The New Hampshire COVID-19 Equity Task Force continues to meet every two weeks, and we want to keep you up-to-date on activities. The task force is convened as a partnership of NHPHA and the New Hampshire Department of Health and Human Services’ (DHHS) Office of Health Equity and Division of Public Health Services. The task force is a collective of close to 60 individuals and organizations across NH representing multiple sectors and communities that have come together to address issues of equity arising from the COVID-19 pandemic and response.

On December 11, 2020, Division of Public Health Services (DPHS) staff Kirsten Durzy, Taylor Selembo, Megan Denublia, and Nia Smart, who are all also task force members, shared the current allocation plan for distribution of the COVID-19 vaccine. Of particular interest and importance to the task force is the care that was taken to center the plan using an equitable framework. Also key is that the plan is guided by the principles of fairness and transparency and is evidence-based.

The plan consists of four phases with phase 1a—the “jump-start” phase centered on high-risk health care workers, first responders, and older adults living in long-term care facilities. This phase in already in process and has been highlighted in the media.

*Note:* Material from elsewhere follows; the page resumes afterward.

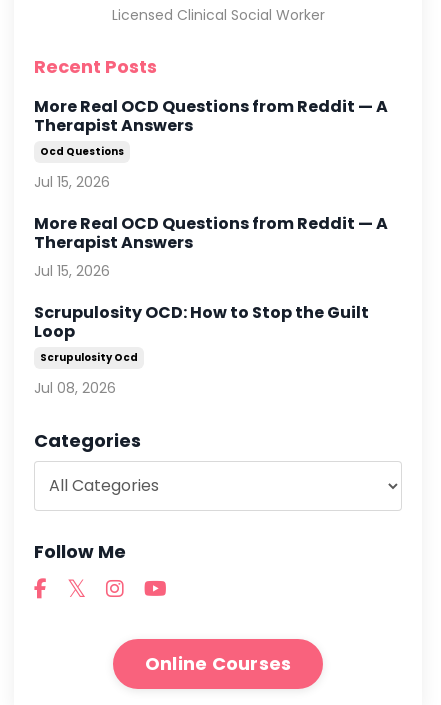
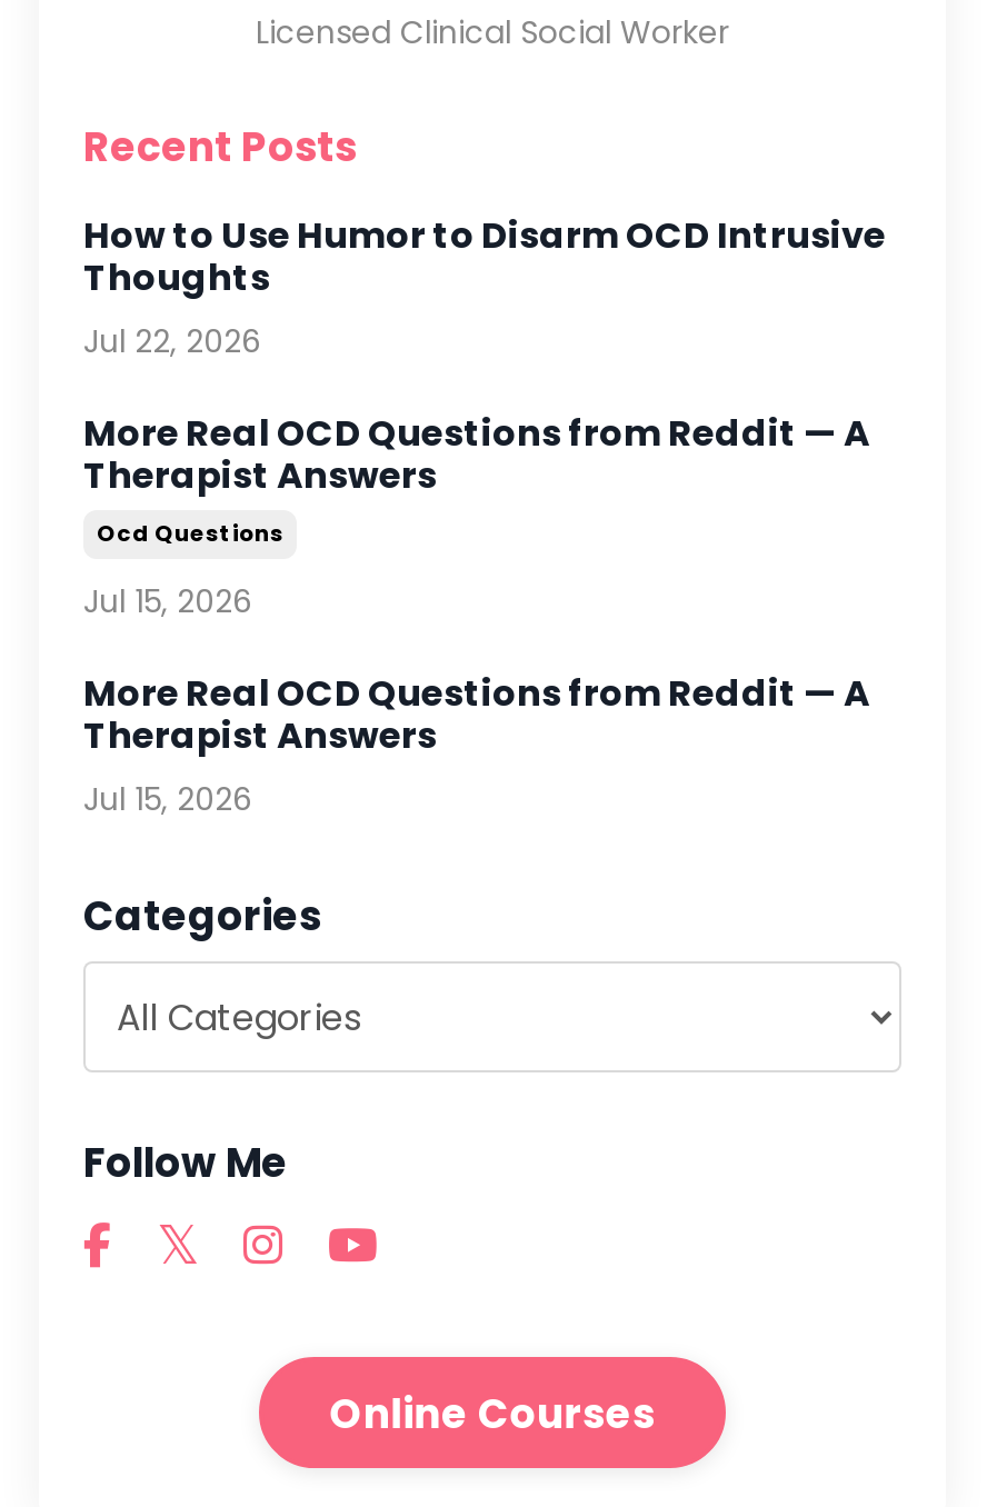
none -> [83,210,886,363] How to Use Humor to Disarm OCD Intrusive | Thoughts | Jul 22, 2026
moved [34,94,388,280] -> [83,408,870,821]: More Real OCD Questions from Reddit — A | Therapist Answers | Ocd Questions | Jul 15, 2026 | More Real OCD Questions from Reddit — A | Therapist Answers | Jul 15, 2026
[34,300,369,398] Scrupulosity OCD: How to Stop the Guilt | Loop | Scrupulosity Ocd | Jul 08, 2026 -> none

Phase 1b includes people with underlying conditions that put them at significant risk and older adults living in congregate or overcrowding living conditions. Phase 2 broadens the groups to include teachers, individuals with disabilities, others working in high-risk settings, older adults, and more. Phase 3 includes children, young adults, and those working in settings with increased risk of exposure. Phase 4 moves on to the general public.

Throughout the plan a percentage of vaccines will be set aside for those disproportionately affected based on geography, the Social Vulnerability Index, or another index.

The DPHS team sought input from the task force on the plan and elicited concerns and comments. Much of the concern focused on communities of color who have a warranted skepticism around vaccines due to historical unethical governmental medical practices.

Task force members shared myths and concerns they have heard from their communities. There was a desire among participants to learn more and obtain talking points about the vaccines so that they, as trusted public health and community leaders, can educate their colleagues, friends, and community members with facts in plain language about the various vaccines.

In response, the vaccine team from DPHS will be organizing a training session for task force members and will continue to attend task force meetings to provide up-to-date information on vaccine allocation and distribution.